┌─ Dataset content

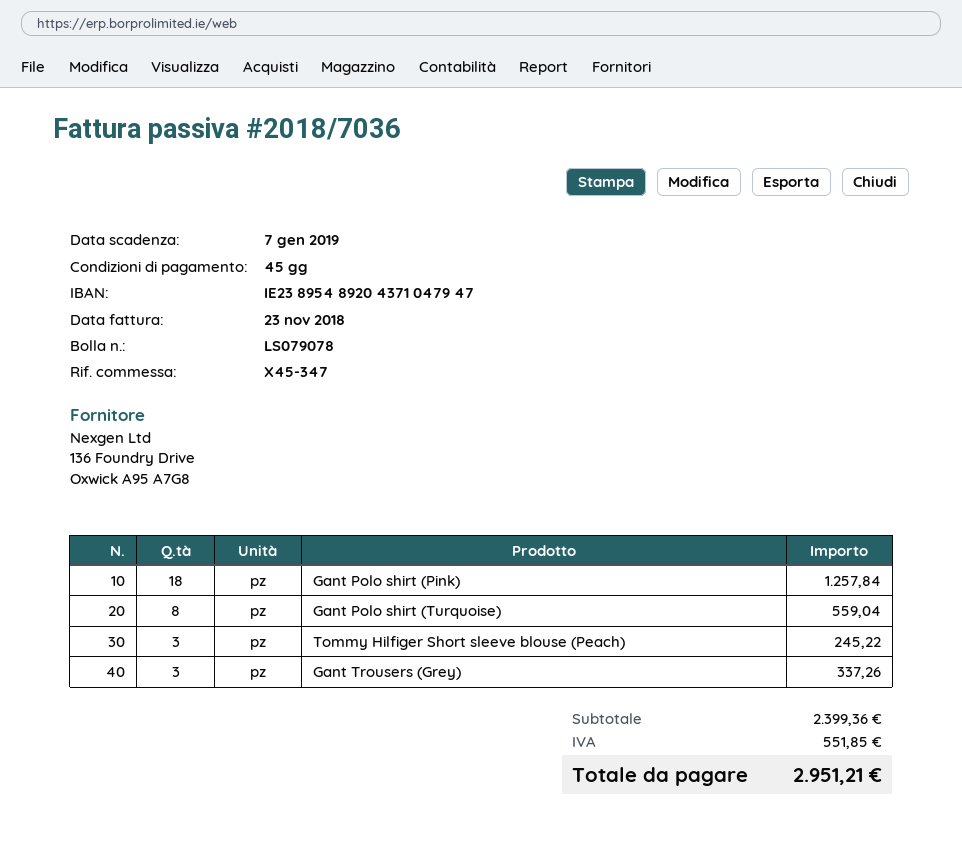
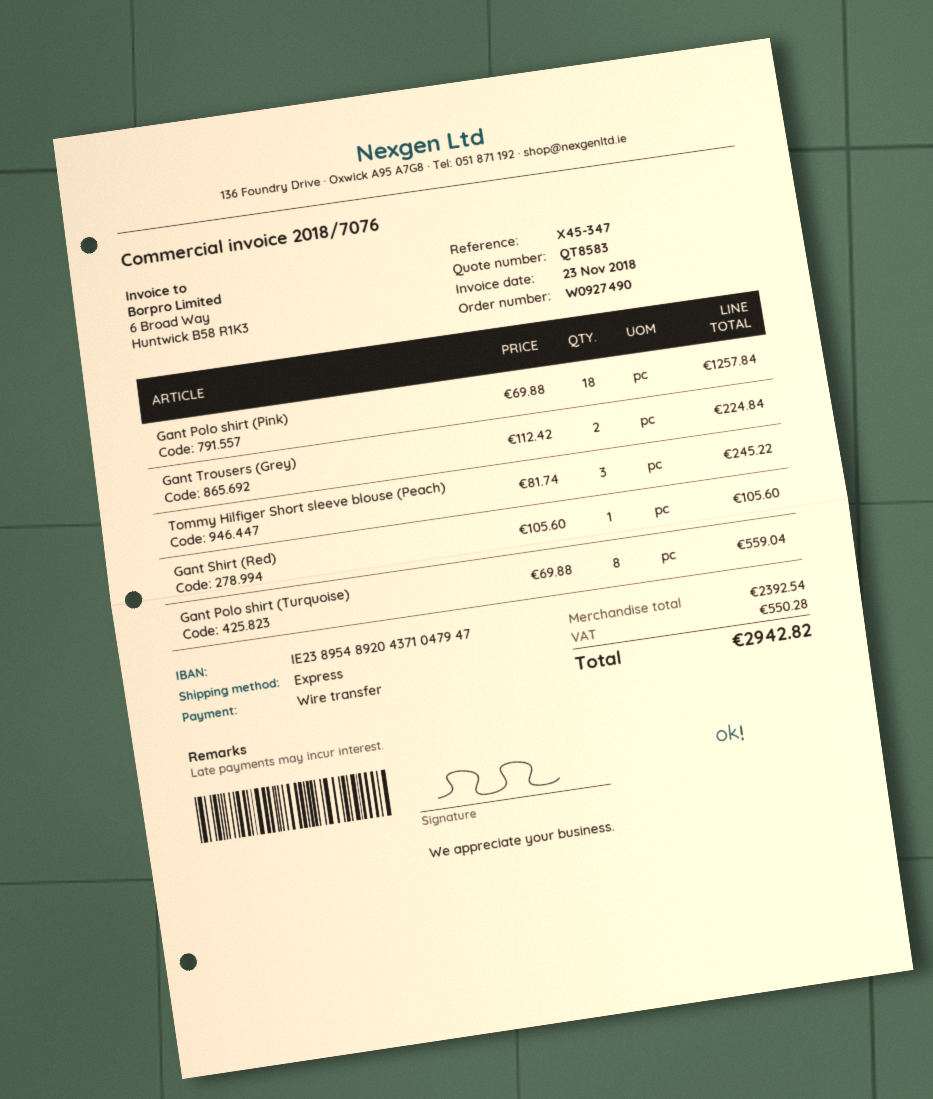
invoice number: 2018/7036 -> 2018/7076
Gant Trousers (Grey): 3 for 337.26 -> 2 for 224.84
Gant Shirt (Red): none -> 1 for 105.60
subtotal: 2399.36 -> 2392.54
tax: 551.85 -> 550.28
total: 2951.21 -> 2942.82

└─

_Problem description_
What you copy should begin at the line with "Gant Shirt (Red): none -> 1 for 105.60" and end at the final line of the listing, each line exactly as it is.

_Expected answer_
Gant Shirt (Red): none -> 1 for 105.60
subtotal: 2399.36 -> 2392.54
tax: 551.85 -> 550.28
total: 2951.21 -> 2942.82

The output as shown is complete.